Brief: What you return must be the full data, repeated verbatim, with no pictures in it.
-- Supplied data follows --
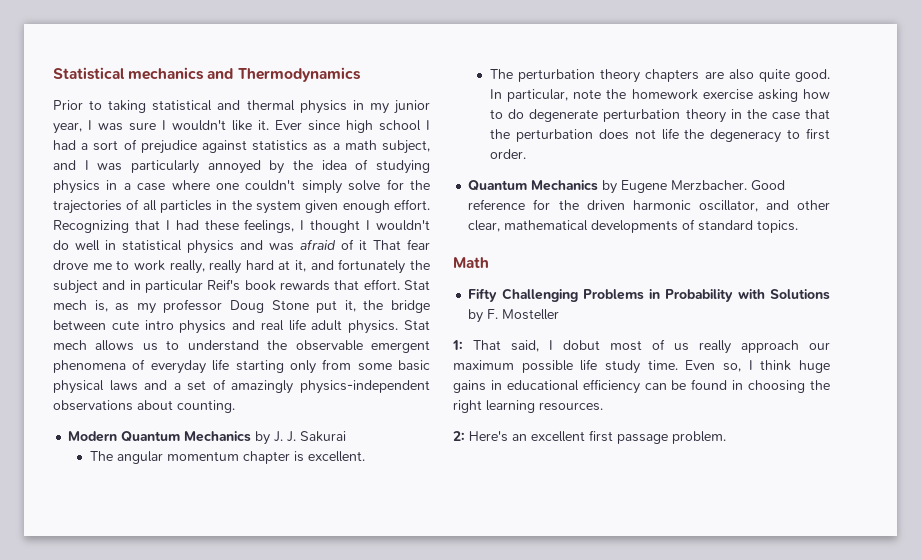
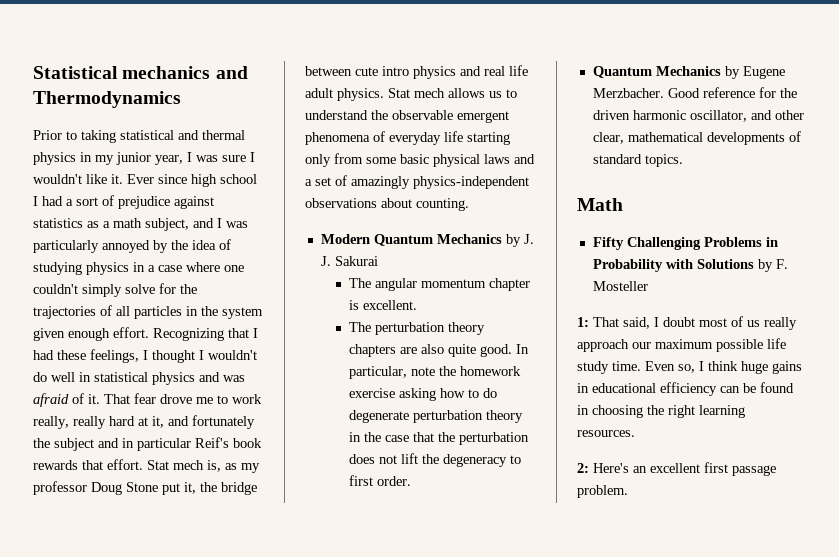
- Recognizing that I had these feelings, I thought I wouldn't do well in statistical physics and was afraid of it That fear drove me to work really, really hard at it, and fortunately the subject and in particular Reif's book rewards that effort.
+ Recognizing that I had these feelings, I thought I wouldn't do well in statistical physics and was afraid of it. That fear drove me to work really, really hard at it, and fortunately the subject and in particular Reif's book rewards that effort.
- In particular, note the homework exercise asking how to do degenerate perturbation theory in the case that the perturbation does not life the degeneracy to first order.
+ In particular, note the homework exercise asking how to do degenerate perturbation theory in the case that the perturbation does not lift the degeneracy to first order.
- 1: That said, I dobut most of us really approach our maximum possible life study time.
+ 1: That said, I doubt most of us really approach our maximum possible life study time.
-- Supplied data concluded --
Output of the exercise:
- Recognizing that I had these feelings, I thought I wouldn't do well in statistical physics and was afraid of it That fear drove me to work really, really hard at it, and fortunately the subject and in particular Reif's book rewards that effort.
+ Recognizing that I had these feelings, I thought I wouldn't do well in statistical physics and was afraid of it. That fear drove me to work really, really hard at it, and fortunately the subject and in particular Reif's book rewards that effort.
- In particular, note the homework exercise asking how to do degenerate perturbation theory in the case that the perturbation does not life the degeneracy to first order.
+ In particular, note the homework exercise asking how to do degenerate perturbation theory in the case that the perturbation does not lift the degeneracy to first order.
- 1: That said, I dobut most of us really approach our maximum possible life study time.
+ 1: That said, I doubt most of us really approach our maximum possible life study time.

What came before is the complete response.